▸ DATA SHOWN:

⁂

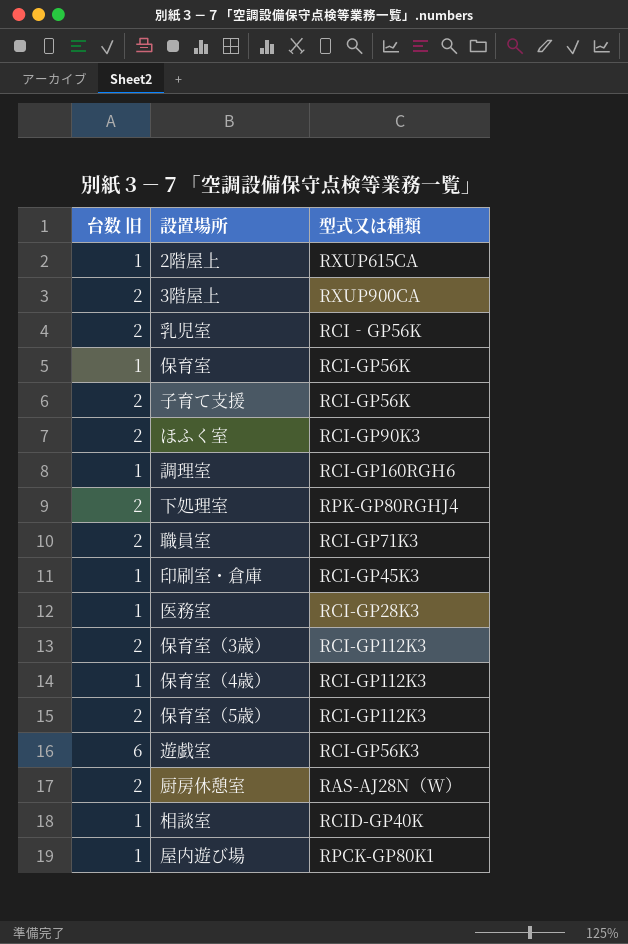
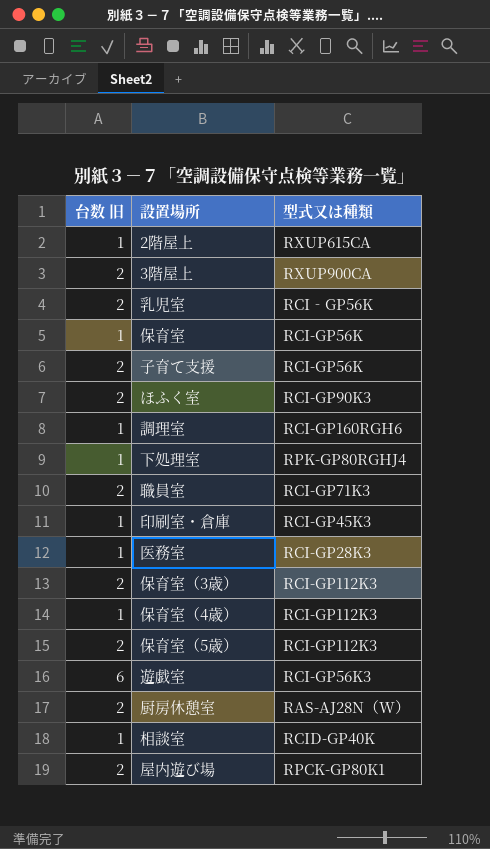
下処理室 | 台数 旧: 2 -> 1
屋内遊び場 | 台数 旧: 1 -> 2

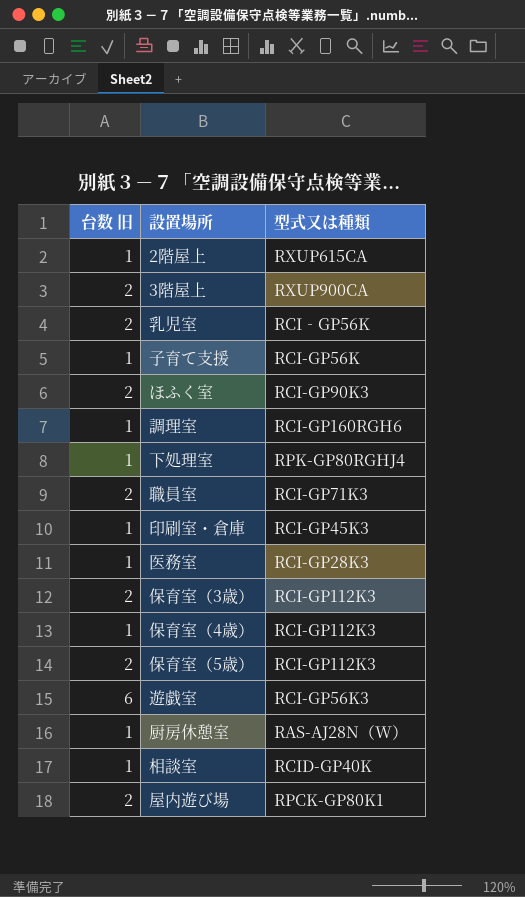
row 保育室: 1 | RCI-GP56K -> none
子育て支援 | 台数 旧: 2 -> 1
厨房休憩室 | 台数 旧: 2 -> 1

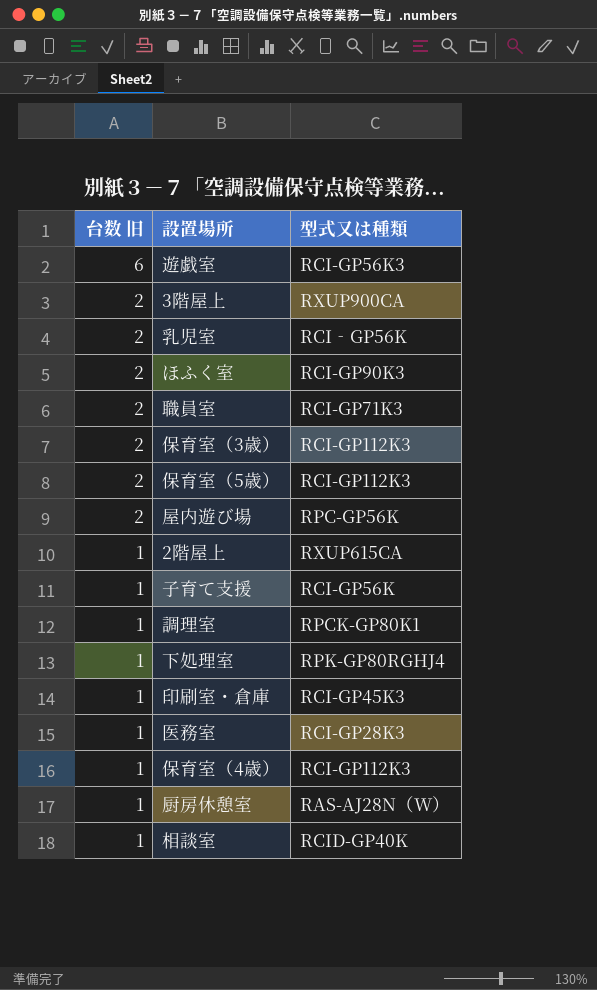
row order: none -> 台数 旧 descending
屋内遊び場 | 型式又は種類: RPCK-GP80K1 -> RPC-GP56K
調理室 | 型式又は種類: RCI-GP160RGH6 -> RPCK-GP80K1

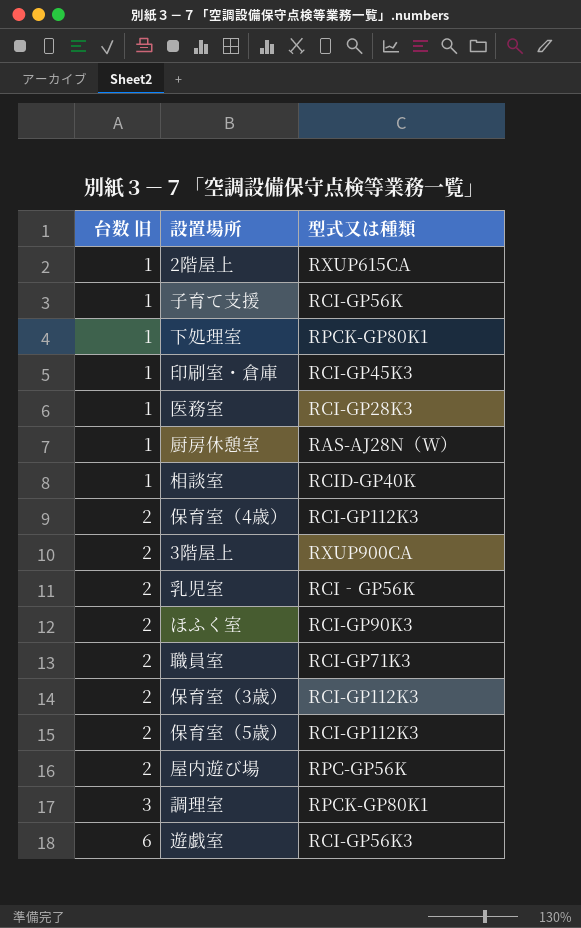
row order: 台数 旧 descending -> 台数 旧 ascending
下処理室 | 型式又は種類: RPK-GP80RGHJ4 -> RPCK-GP80K1
保育室（4歳） | 台数 旧: 1 -> 2
調理室 | 台数 旧: 1 -> 3

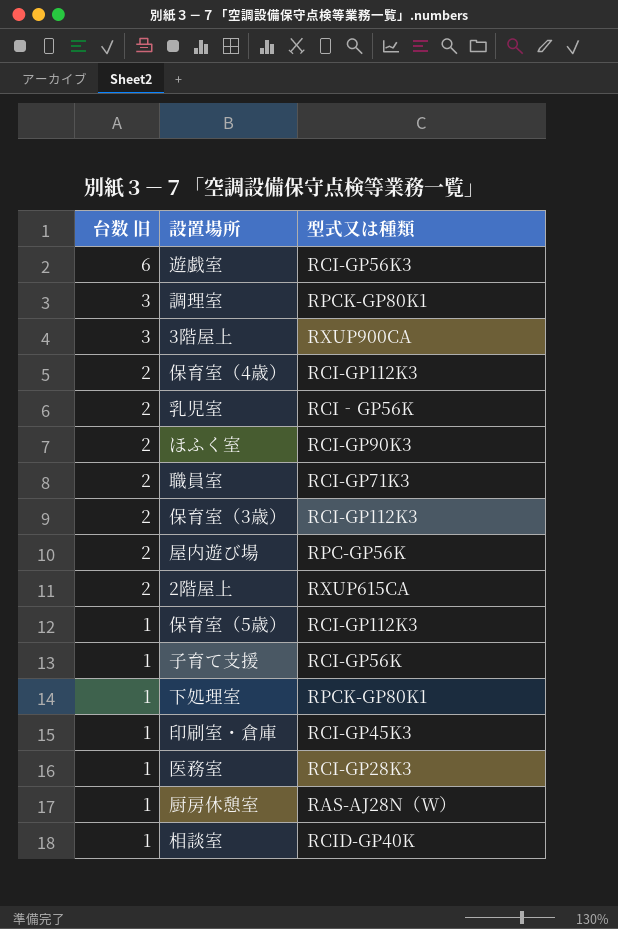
row order: 台数 旧 ascending -> 台数 旧 descending
3階屋上 | 台数 旧: 2 -> 3
2階屋上 | 台数 旧: 1 -> 2
保育室（5歳） | 台数 旧: 2 -> 1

⁂

▸ EXERCISE OBJECTIVE: An exact restatement of the entries above is needed; no picture may appear in it.

▸ TASK RESULT:
下処理室 | 台数 旧: 2 -> 1
屋内遊び場 | 台数 旧: 1 -> 2

row 保育室: 1 | RCI-GP56K -> none
子育て支援 | 台数 旧: 2 -> 1
厨房休憩室 | 台数 旧: 2 -> 1

row order: none -> 台数 旧 descending
屋内遊び場 | 型式又は種類: RPCK-GP80K1 -> RPC-GP56K
調理室 | 型式又は種類: RCI-GP160RGH6 -> RPCK-GP80K1

row order: 台数 旧 descending -> 台数 旧 ascending
下処理室 | 型式又は種類: RPK-GP80RGHJ4 -> RPCK-GP80K1
保育室（4歳） | 台数 旧: 1 -> 2
調理室 | 台数 旧: 1 -> 3

row order: 台数 旧 ascending -> 台数 旧 descending
3階屋上 | 台数 旧: 2 -> 3
2階屋上 | 台数 旧: 1 -> 2
保育室（5歳） | 台数 旧: 2 -> 1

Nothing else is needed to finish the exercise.